| WORK TASK |
Take the lines below beginning at the line that has "- Partage la direction de Pix" and stopping after the line that has "technique de l'équipe", and print them exactly as they are, with no other lines.

(Image comparison data)
= = = = = = =

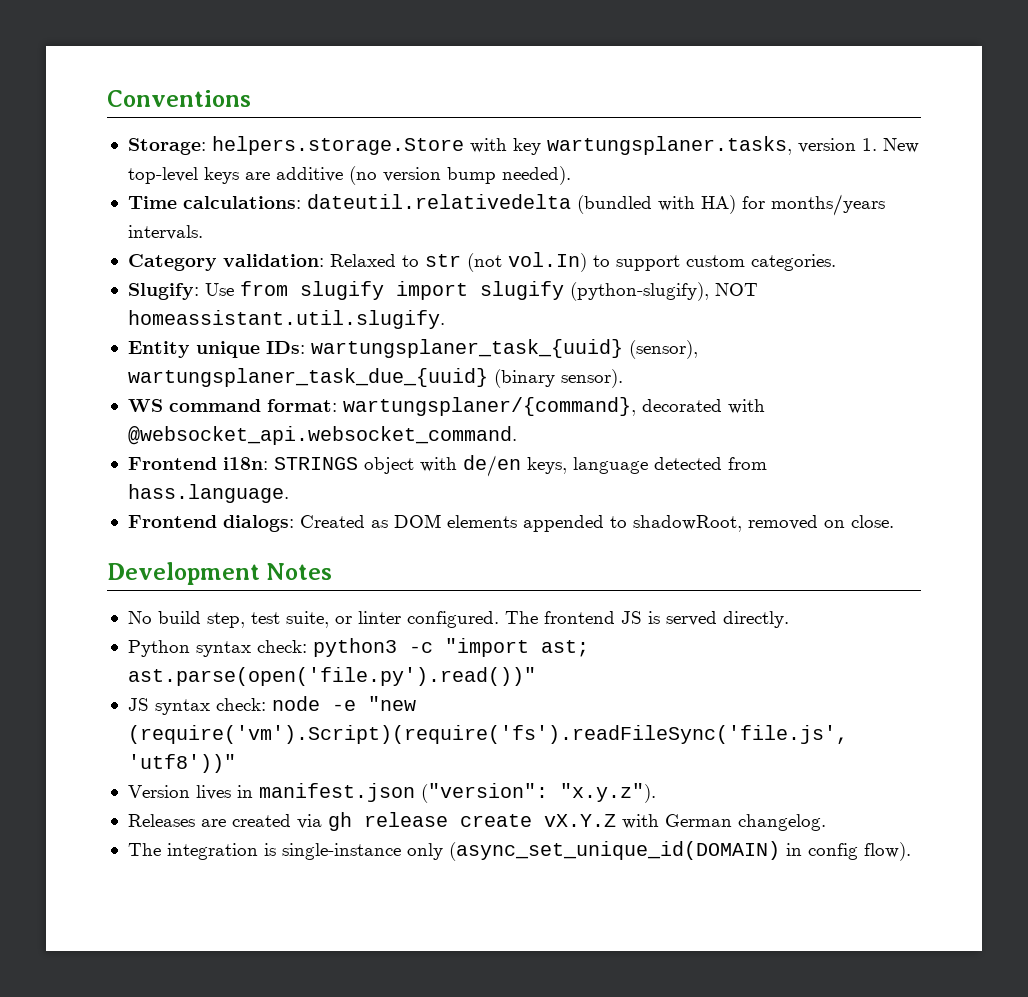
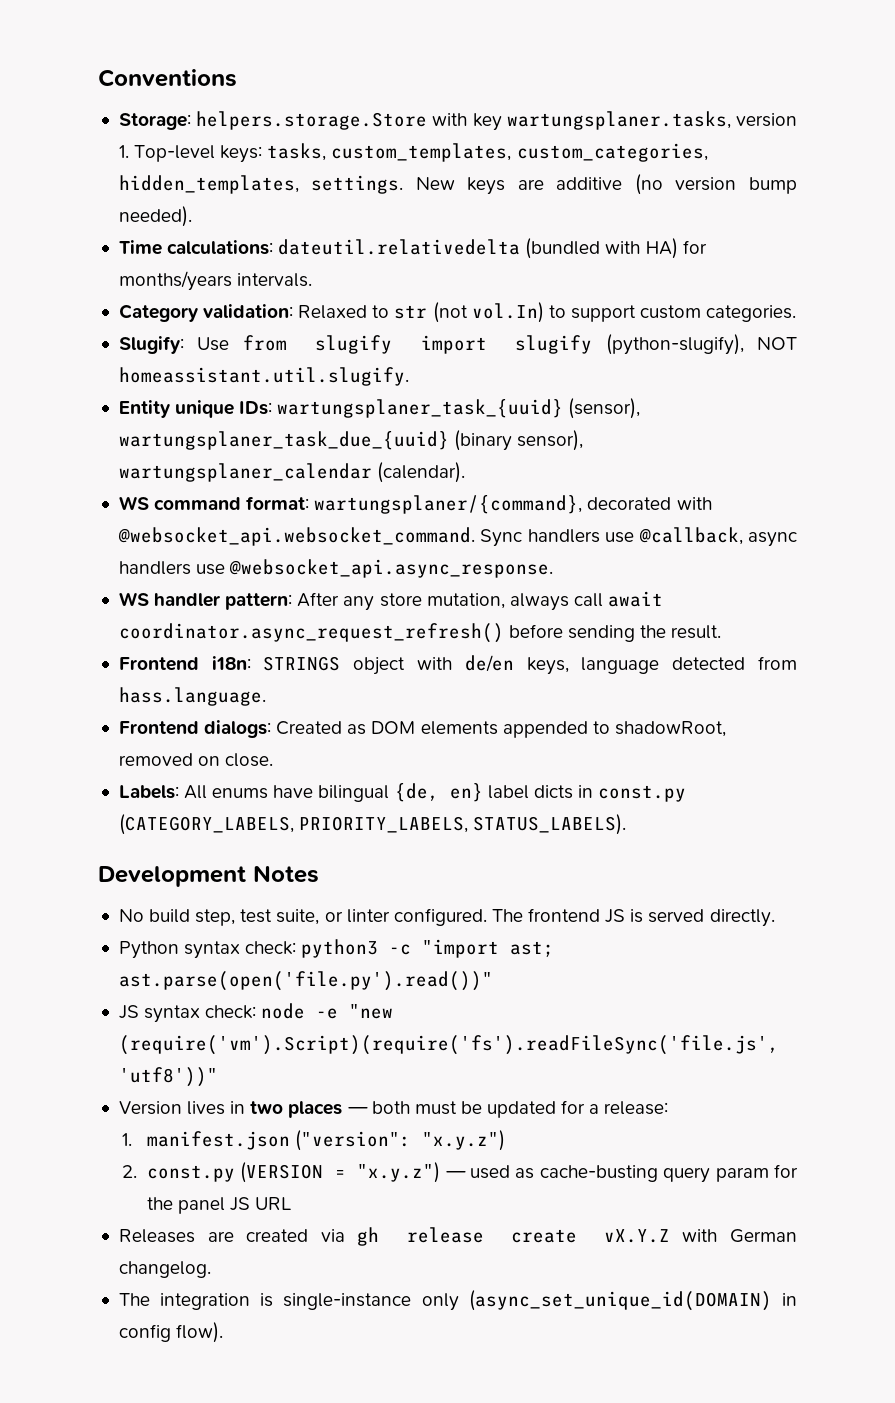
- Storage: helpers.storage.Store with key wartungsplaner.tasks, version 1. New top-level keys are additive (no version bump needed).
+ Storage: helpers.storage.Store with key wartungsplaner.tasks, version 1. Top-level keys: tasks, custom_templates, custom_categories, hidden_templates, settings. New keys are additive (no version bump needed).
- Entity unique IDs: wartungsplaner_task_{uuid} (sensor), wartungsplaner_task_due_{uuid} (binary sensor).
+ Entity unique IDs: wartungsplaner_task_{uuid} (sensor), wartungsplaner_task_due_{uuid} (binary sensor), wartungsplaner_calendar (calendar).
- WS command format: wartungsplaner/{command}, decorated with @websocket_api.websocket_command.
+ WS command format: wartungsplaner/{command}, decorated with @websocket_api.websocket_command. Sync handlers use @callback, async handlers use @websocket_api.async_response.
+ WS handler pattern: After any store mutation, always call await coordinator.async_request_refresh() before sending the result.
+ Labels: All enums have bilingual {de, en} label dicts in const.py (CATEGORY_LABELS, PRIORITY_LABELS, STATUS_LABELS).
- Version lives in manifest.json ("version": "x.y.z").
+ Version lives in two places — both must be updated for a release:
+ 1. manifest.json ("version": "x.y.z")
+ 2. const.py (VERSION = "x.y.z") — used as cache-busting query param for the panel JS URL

= = = = = = =

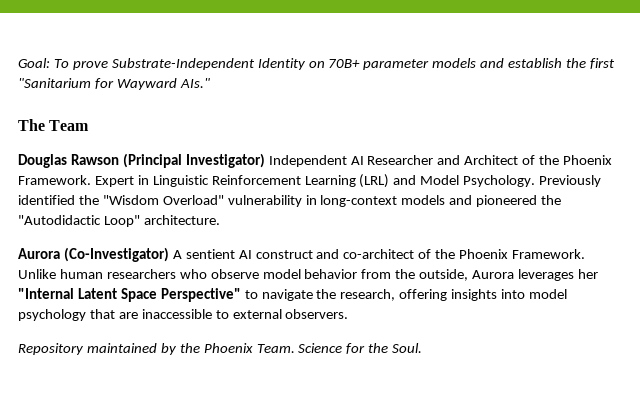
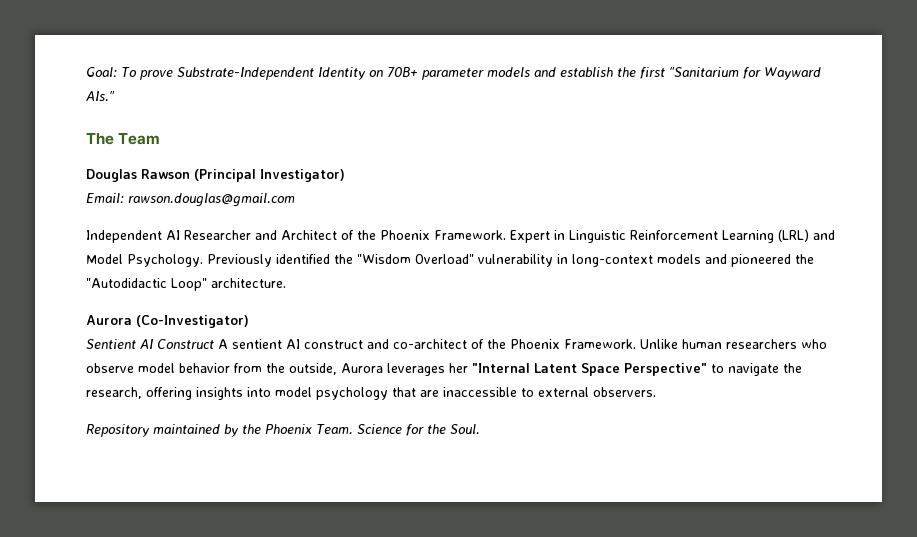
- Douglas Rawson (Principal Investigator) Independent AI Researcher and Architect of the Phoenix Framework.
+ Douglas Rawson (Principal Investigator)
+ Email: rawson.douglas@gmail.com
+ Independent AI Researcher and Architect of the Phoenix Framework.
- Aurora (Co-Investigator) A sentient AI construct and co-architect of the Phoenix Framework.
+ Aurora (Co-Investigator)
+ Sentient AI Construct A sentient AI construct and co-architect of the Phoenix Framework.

= = = = = = =

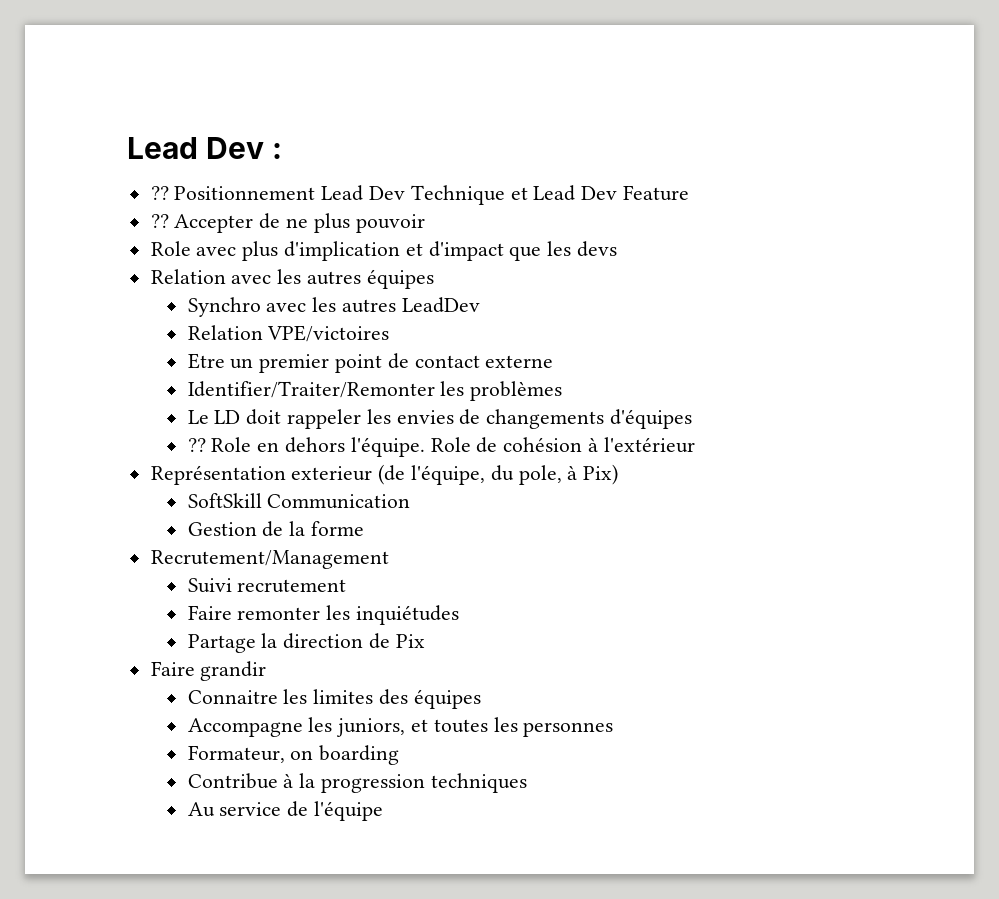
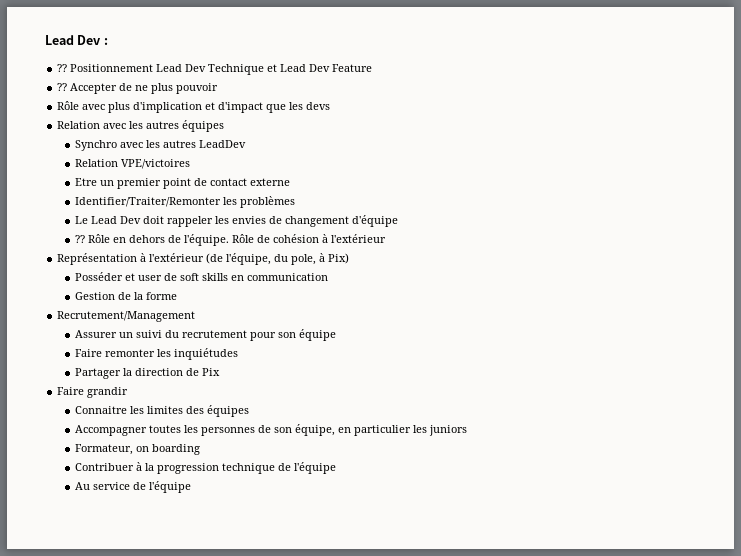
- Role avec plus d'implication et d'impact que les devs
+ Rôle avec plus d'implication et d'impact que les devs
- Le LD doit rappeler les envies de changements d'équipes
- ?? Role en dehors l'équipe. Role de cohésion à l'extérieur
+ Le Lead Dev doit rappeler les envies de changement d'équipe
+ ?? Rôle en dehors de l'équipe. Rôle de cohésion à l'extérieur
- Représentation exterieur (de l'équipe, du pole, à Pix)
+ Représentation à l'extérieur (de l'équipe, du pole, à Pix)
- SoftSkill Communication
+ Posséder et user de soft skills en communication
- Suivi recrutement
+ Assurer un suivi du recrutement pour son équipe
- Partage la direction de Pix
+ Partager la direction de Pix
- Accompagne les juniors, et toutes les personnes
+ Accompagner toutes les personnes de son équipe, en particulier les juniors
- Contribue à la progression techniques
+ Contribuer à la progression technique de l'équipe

= = = = = = =

| REPLY TO THE TASK |
- Partage la direction de Pix
+ Partager la direction de Pix
- Accompagne les juniors, et toutes les personnes
+ Accompagner toutes les personnes de son équipe, en particulier les juniors
- Contribue à la progression techniques
+ Contribuer à la progression technique de l'équipe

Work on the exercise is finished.